Dalam laporannya pada Selasa malam, kelompok masyarakat sipil tersebut mencatat tambahan tiga orang yang tewas yang berasal dari Kota Launglon, Wilayah Tanintharyi dan Kota Htilin, Wilayah Magway.
AAPP juga melaporkan terdapat 3.677 orang yang saat ini ditahan, di mana 83 orang di antaranya telah dijatuhi hukuman.
Kelompok sipil tersebut melaporkan warga di seluruh Myanmar terus memprotes junta militer di Mandalay, Yangon, dan kota-kota lain, termasuk para pelajar yang memulai kampanye mogok sekolah.
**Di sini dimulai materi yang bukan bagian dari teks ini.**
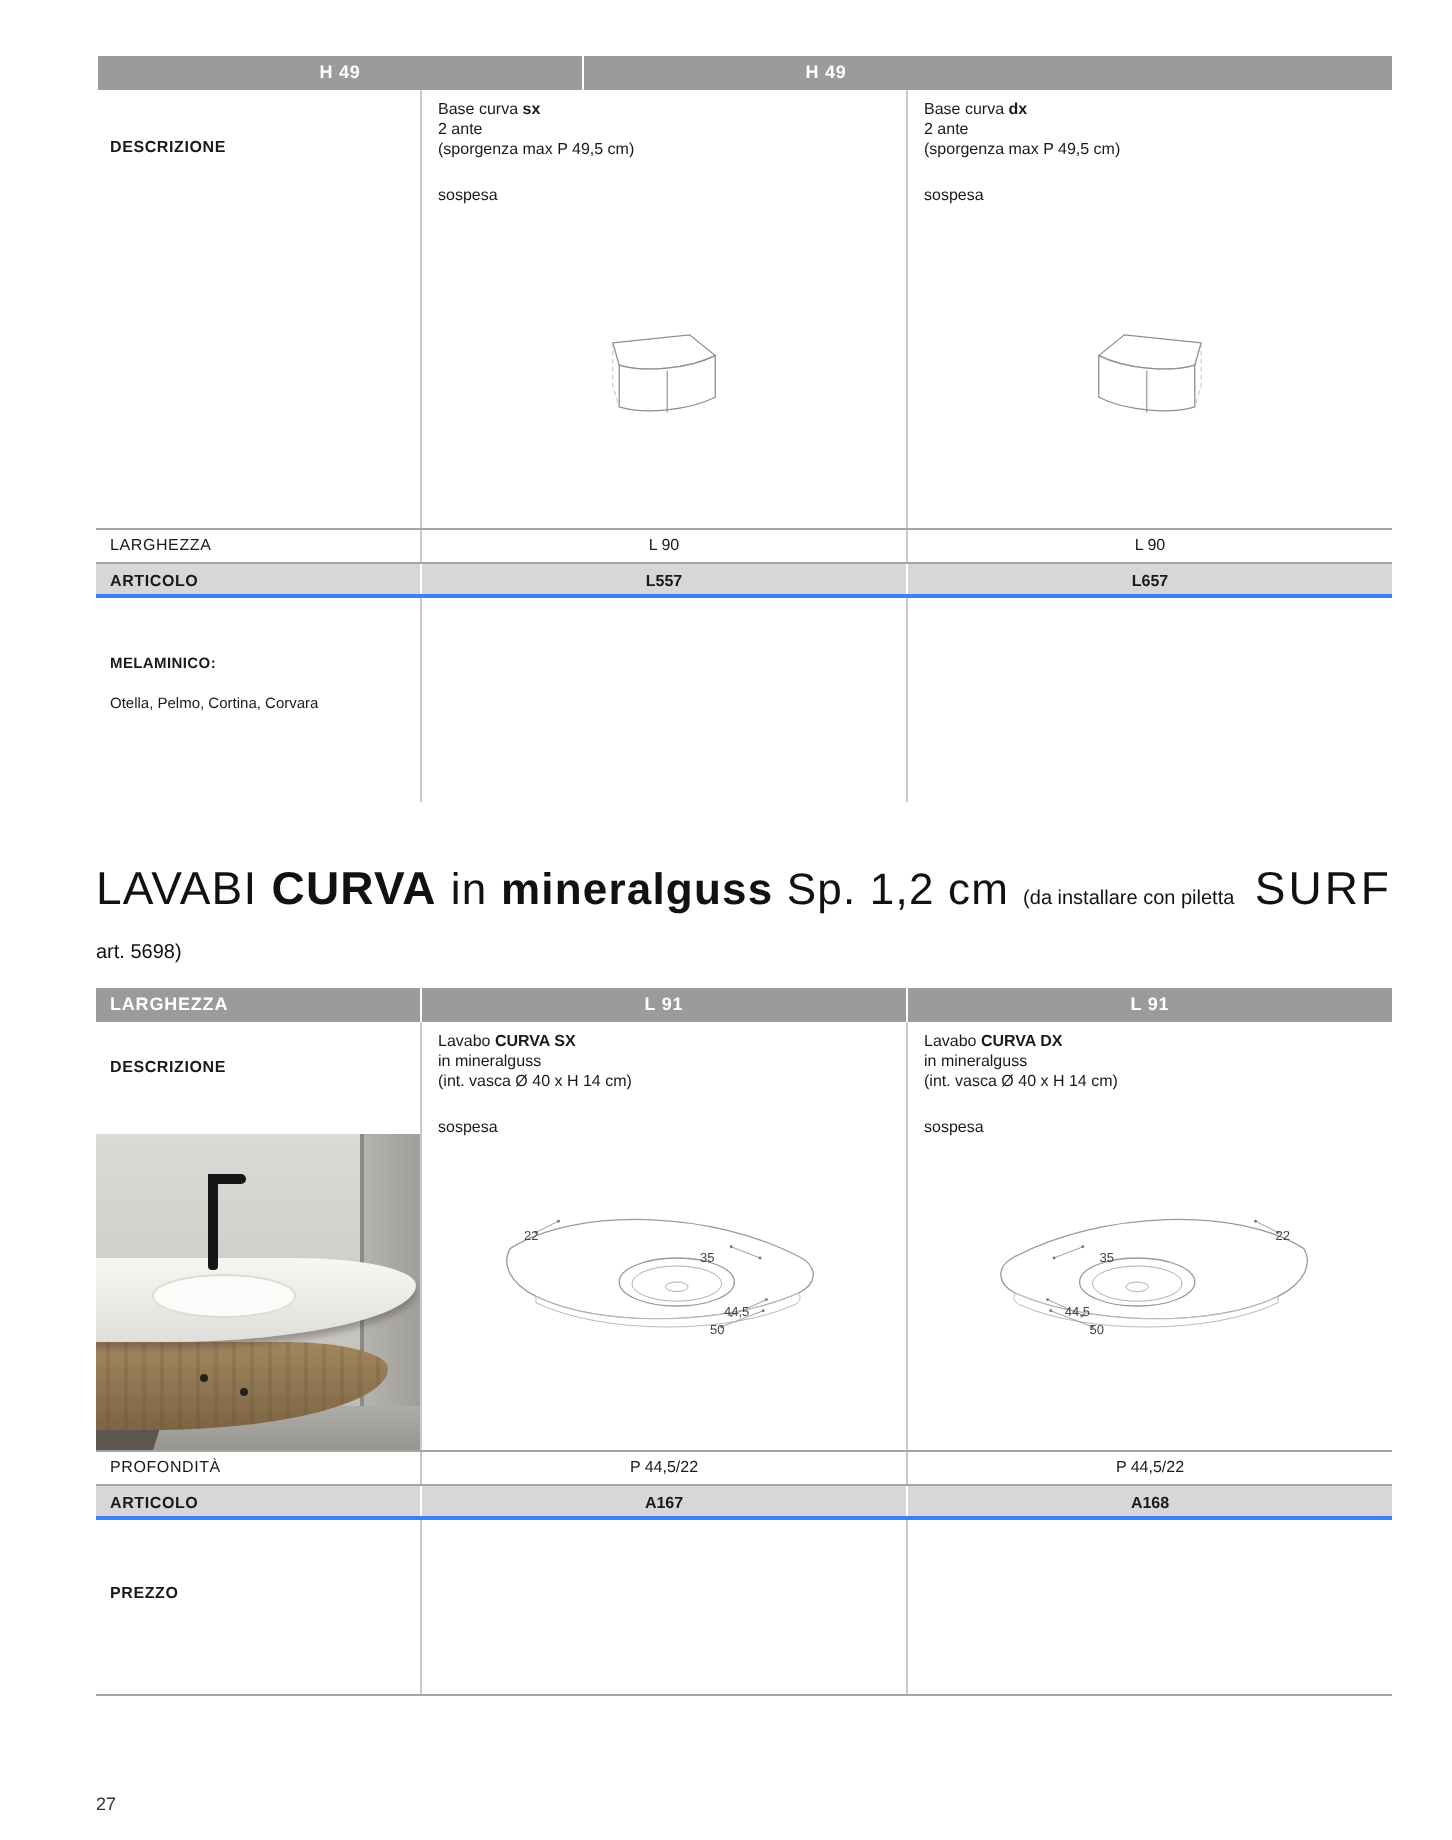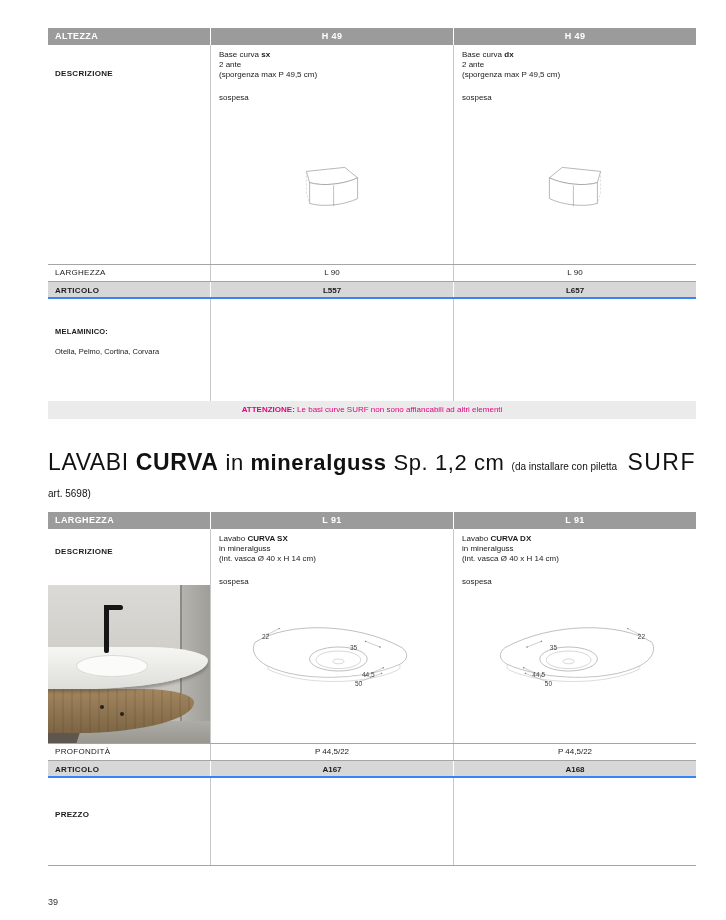"ALTEZZA" div.c0 { html: <div>ALTEZZA</div> -> none }
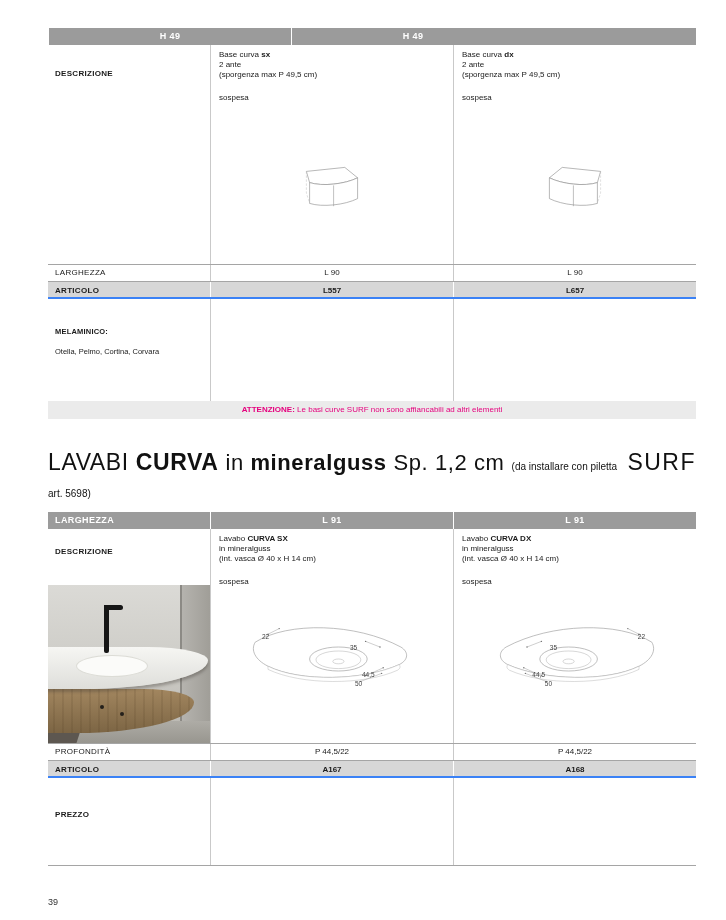"ATTENZIONE: Le basi curve SURF" div.attenzione-bar { html: <div><b>ATTENZIONE:</b> <span>Le basi curve SURF non sono affiancabili ad altri elementi</span></div> -> none }
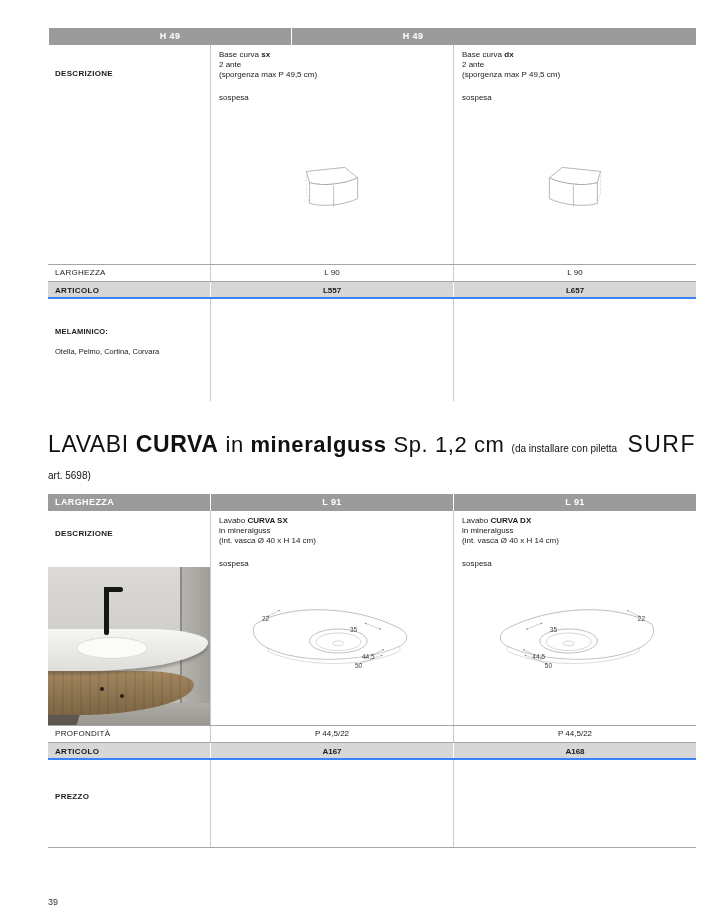"39" div.page-number { text: 39 -> 27 }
Selain itu, lanjut AAPP, junta militer juga menggerebek rumah para pemimpin protes, menghancurkan sepeda motor mereka dan menjarah 500.000 kyat (USD 325) dari salah satu rumah pemimpin protes di desa Aung Pan, Kota Yezakyo, Wilayah Magway serta mengancam seluruh penduduk desa.
“ASEAN perlu memberikan tekanan yang lebih kuat pada Myanmar … Respons yang yang lambat akan mengakibatkan lebih banyak korban dan penderitaan bagi warga sipil,” ucap AAPP.
Sementara itu, kelompok perlawanan sipil di ibu kota Negara Bagian Chin, Hakha, mengatakan telah membunuh delapan tentara junta militer.
Seperti dilansir media lokal Myanmar Now pada Selasa, Pasukan Pertahanan Chinland (CDF), sebuah kelompok yang dibentuk setelah kudeta untuk melawan atas nama warga sipil yang diserang oleh militer, mengatakan pihaknya menewaskan empat tentara pada Minggu malam dan empat lainnya pada Senin malam.
Kelompok tersebut dibentuk pada awal April dengan etnis Chin dari sembilan kota di Negara Bagian Chin serta dari daerah di luar negara bagian.
Mereka melancarkan serangan pada Minggu setelah mengeluarkan pernyataan yang memperingatkan militer untuk membebaskan 60 penduduk setempat yang telah ditahan dan militer tidak memenuhinya.
“Mereka mengancam nyawa orang-orang yang bergabung dengan Civil Disobdiece Movement. Mereka menginterogasi warga sipil dan memukuli nya,” kata seorang juru bicara CDF di Hakha kepada Myanmar Now.